**** ENTRIES SUPPLIED

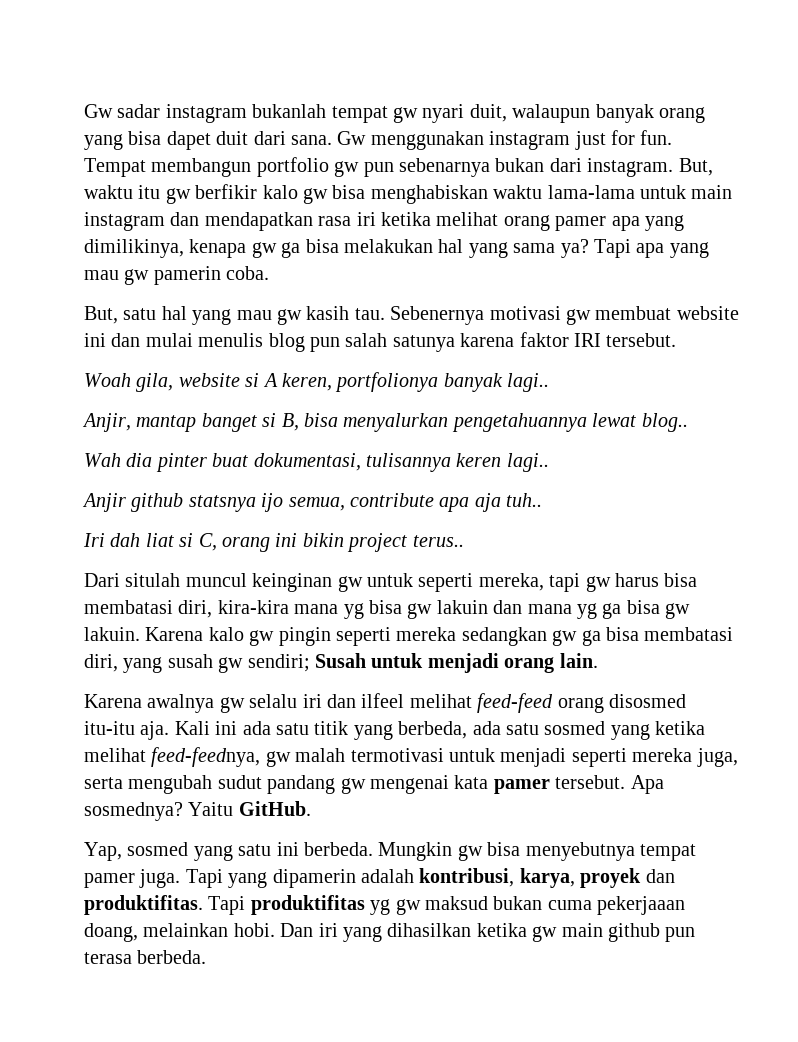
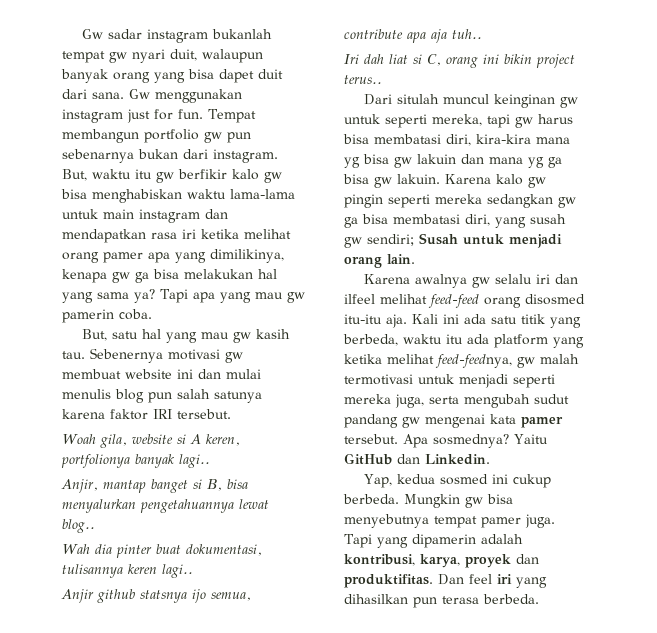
- Kali ini ada satu titik yang berbeda, ada satu sosmed yang ketika melihat feed-feednya, gw malah termotivasi untuk menjadi seperti mereka juga, serta mengubah sudut pandang gw mengenai kata pamer tersebut.
+ Kali ini ada satu titik yang berbeda, waktu itu ada platform yang ketika melihat feed-feednya, gw malah termotivasi untuk menjadi seperti mereka juga, serta mengubah sudut pandang gw mengenai kata pamer tersebut.
- Yaitu GitHub.
- Yap, sosmed yang satu ini berbeda.
+ Yaitu GitHub dan Linkedin.
+ Yap, kedua sosmed ini cukup berbeda.
- Tapi produktifitas yg gw maksud bukan cuma pekerjaaan doang, melainkan hobi. Dan iri yang dihasilkan ketika gw main github pun terasa berbeda.
+ Dan feel iri yang dihasilkan pun terasa berbeda.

********

EXERCISE OBJECTIVE
Only the lines from the one containing "GitHub dan Linkedin." through the end of the listing should be copied, and they should be copied exactly.

YOUR SOLUTION
+ Yaitu GitHub dan Linkedin.
+ Yap, kedua sosmed ini cukup berbeda.
- Tapi produktifitas yg gw maksud bukan cuma pekerjaaan doang, melainkan hobi. Dan iri yang dihasilkan ketika gw main github pun terasa berbeda.
+ Dan feel iri yang dihasilkan pun terasa berbeda.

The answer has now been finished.